Também salientou que a Rússia carregou várias letras do alfabeto latino – Z e V – com «ideologia genocida», um alfabeto que é estranho ao alfabeto cirílico utilizado na língua russa, mas que serviu a Moscovo para expandir o seu «racismo» independentemente da cor específica utilizada.
De facto, Zelenski revelou que as tropas invasoras russas alegadamente emitiram braçadeiras brancas aos ucranianos em áreas ocupadas «supostamente para que não fossem mortos», mas os ucranianos foram torturados e executados por soldados russos apesar destas marcações.
Com estas referências, o presidente ucraniano salientou mais uma vez que não é necessário que os atletas russos e bielorussos ostentem bandeiras nacionais para apoiar a ideologia e as aspirações do presidente russo Vladimir Putin.
«Se representantes de um Estado terrorista aparecerem em competições (…) importará se lá estiverem sem os seus símbolos nacionais?» interrogou Zelenski, que então respondeu a si próprio afirmando que «a simples presença» dos russos é «uma manifestação de violência e de anarquia».
Finalmente, no seu enésimo apelo à colaboração internacional para parar a invasão russa, Zelenski afirmou que a salvaguarda dos valores do respeito e da vida pacífica deveria ser a principal tarefa da comunidade internacional, enquanto que a Rússia escolheu «o caminho do terror» que «não tem lugar no mundo civilizado».
«Se os princípios olímpicos forem destruídos e os atletas russos forem autorizados a participar em qualquer competição ou nos Jogos Olímpicos, é apenas uma questão de tempo até que o Estado terrorista os obrigue a jogar juntamente com a propaganda de guerra», disse Zelenski, que concluiu que «o terror e o Olimpismo são dois opostos».
ATLETES UCRÂNICOS MORTADOS Por outro lado, o presidente ucraniano referiu-se aos 228 atletas ucranianos que perderam a vida desde o início da guerra, apoiando assim um argumento anteriormente utilizado pelo ministro dos negócios estrangeiros ucraniano, Dimitro Kuleba.
Na altura, Kuleba, e agora Zelenski, queixaram-se de que praticamente nenhum desportista russo se manifestou para «condenar o terror desencadeado pelo seu Estado». «Há apenas algumas vozes isoladas que estão a desaparecer rapidamente», disse o líder ucraniano.
Ele também levantou a ligação entre o exército russo e algumas federações desportivas nacionais, uma vez que «muitos atletas» do país eurasiático também têm uma «patente militar» nas forças armadas.
«Sabemos que muitos atletas russos estavam associados aos clubes desportivos do exército russo e às agências de segurança do Estado.
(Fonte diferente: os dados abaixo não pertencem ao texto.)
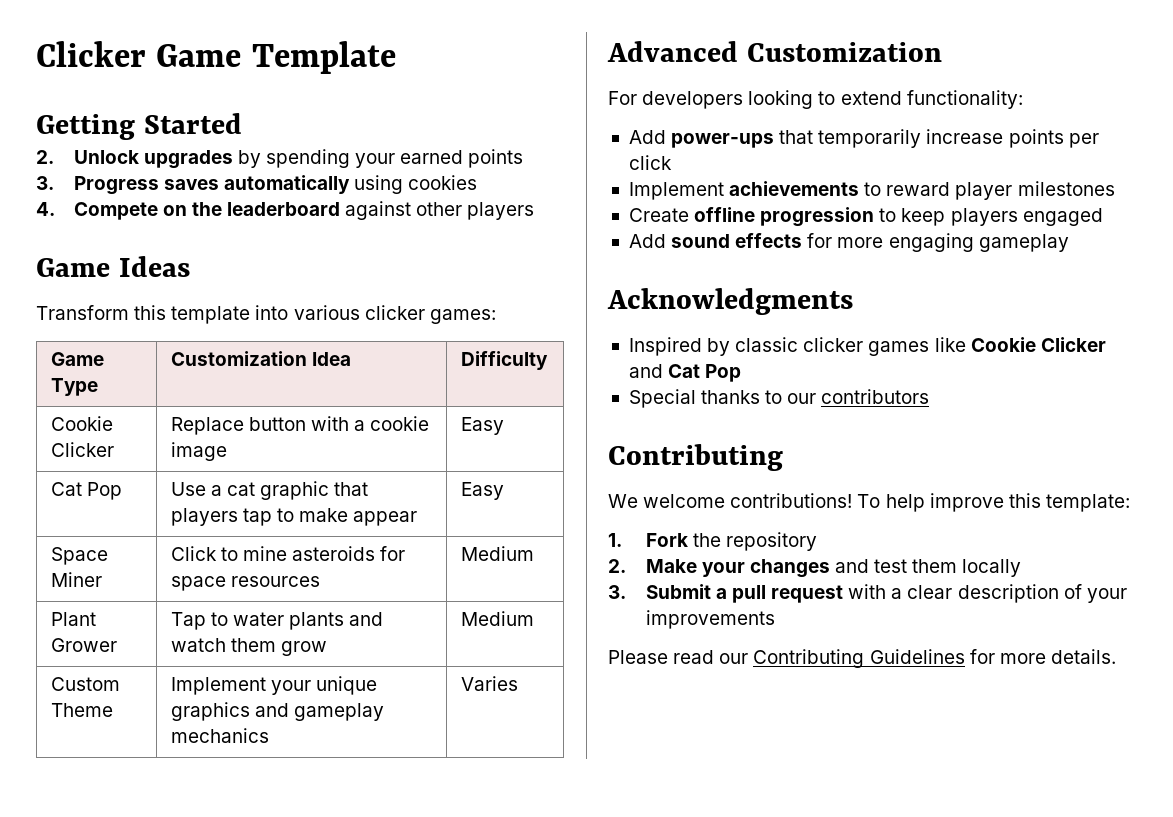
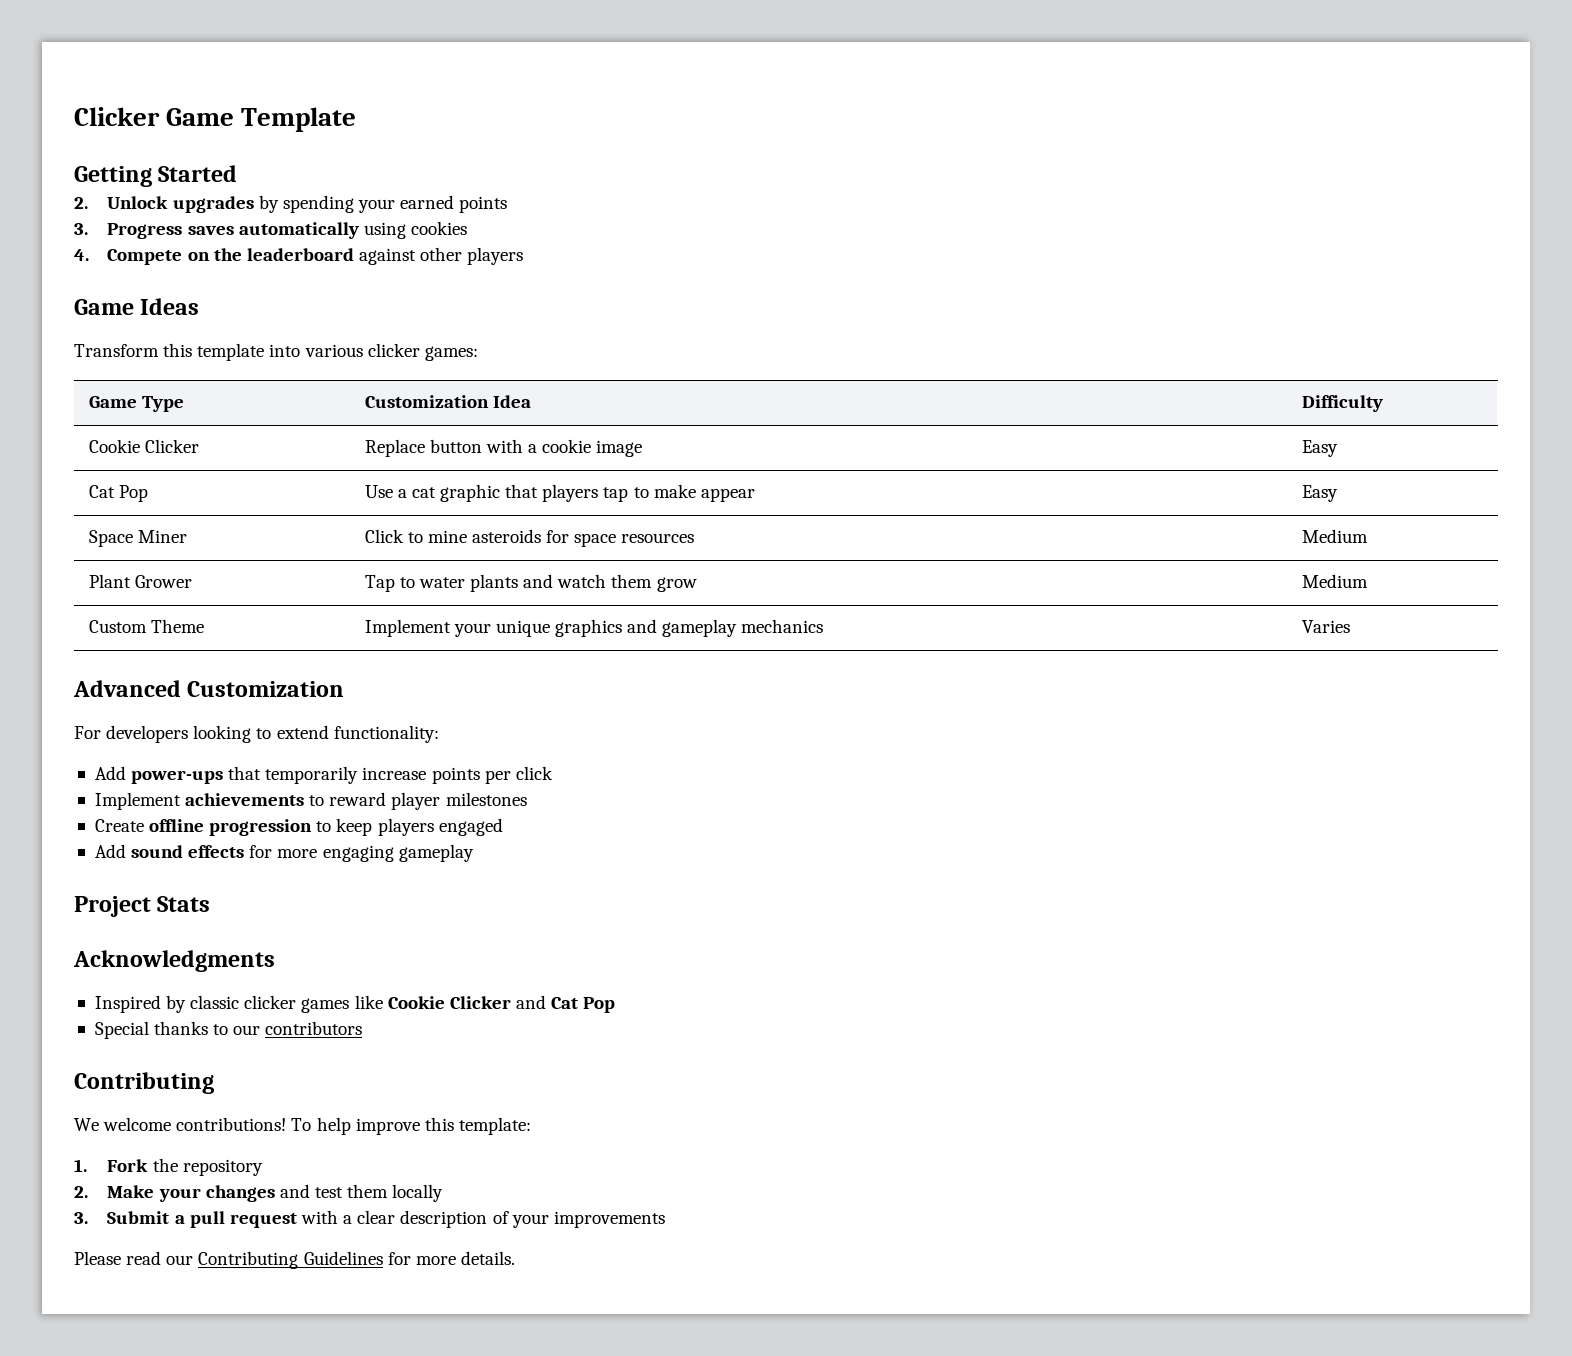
+ Project Stats

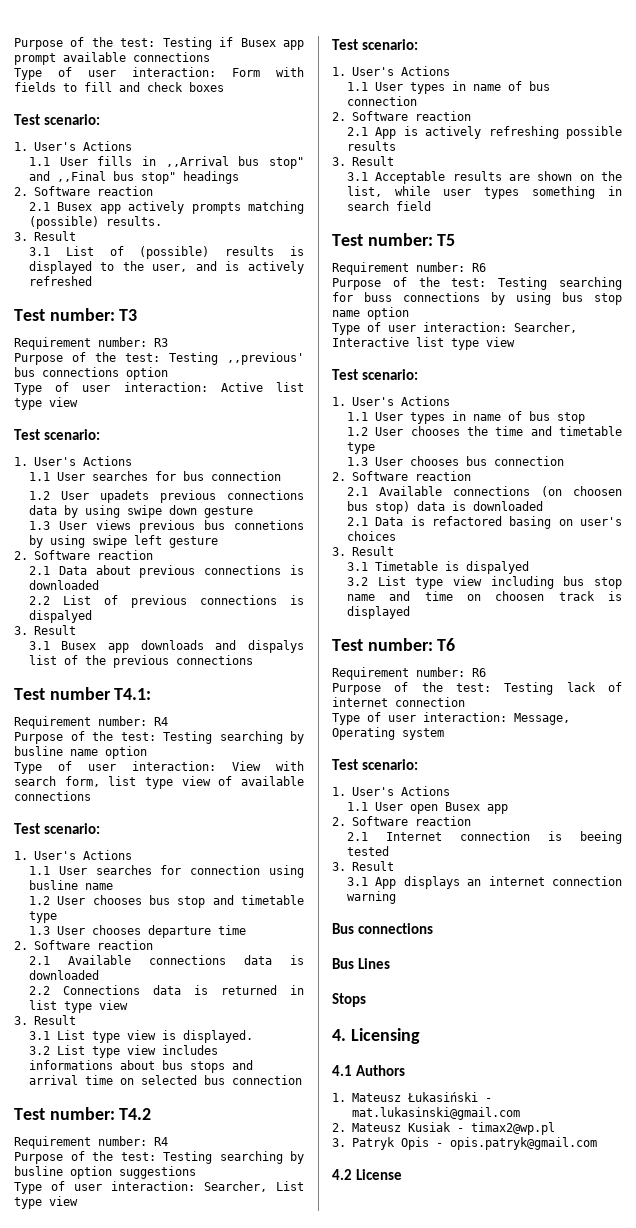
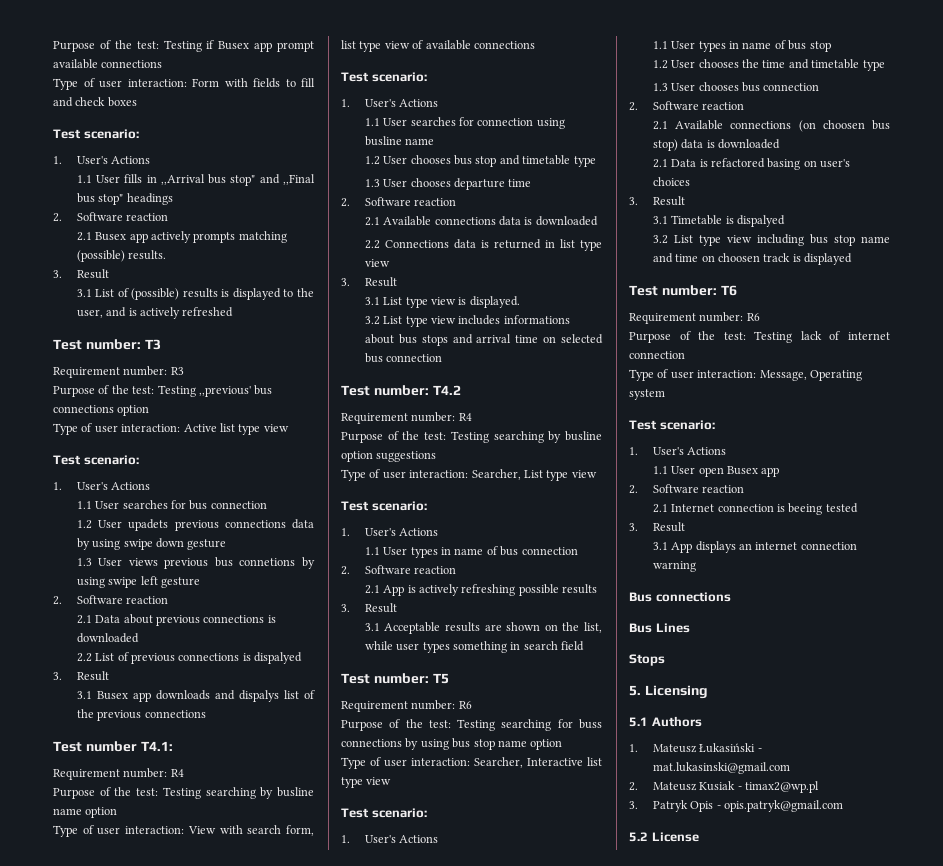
- 4. Licensing
+ 5. Licensing
- 4.1 Authors
+ 5.1 Authors
- 4.2 License
+ 5.2 License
Incluindo atletas que competiram em campeonatos e Jogos Olímpicos», comentou Zelenski.
«Se os assassinatos e os ataques com mísseis fossem desporto olímpico, então já sabemos qual seria a equipa nacional em primeiro lugar», concluiu.
O COI confirmou há vários dias a sua intenção de permitir a participação de atletas russos e bielorussos em competições desportivas sob uma bandeira neutra, a fim de evitar a discriminação com base na origem e na nacionalidade.
Esta proposta suscitou críticas não só da Ucrânia, mas também de muitos dos seus parceiros, incluindo os Estados Bálticos, a Polónia e mesmo o Reino Unido. Alguns deles apelaram mesmo a um boicote aos Jogos Olímpicos de Paris de 2024.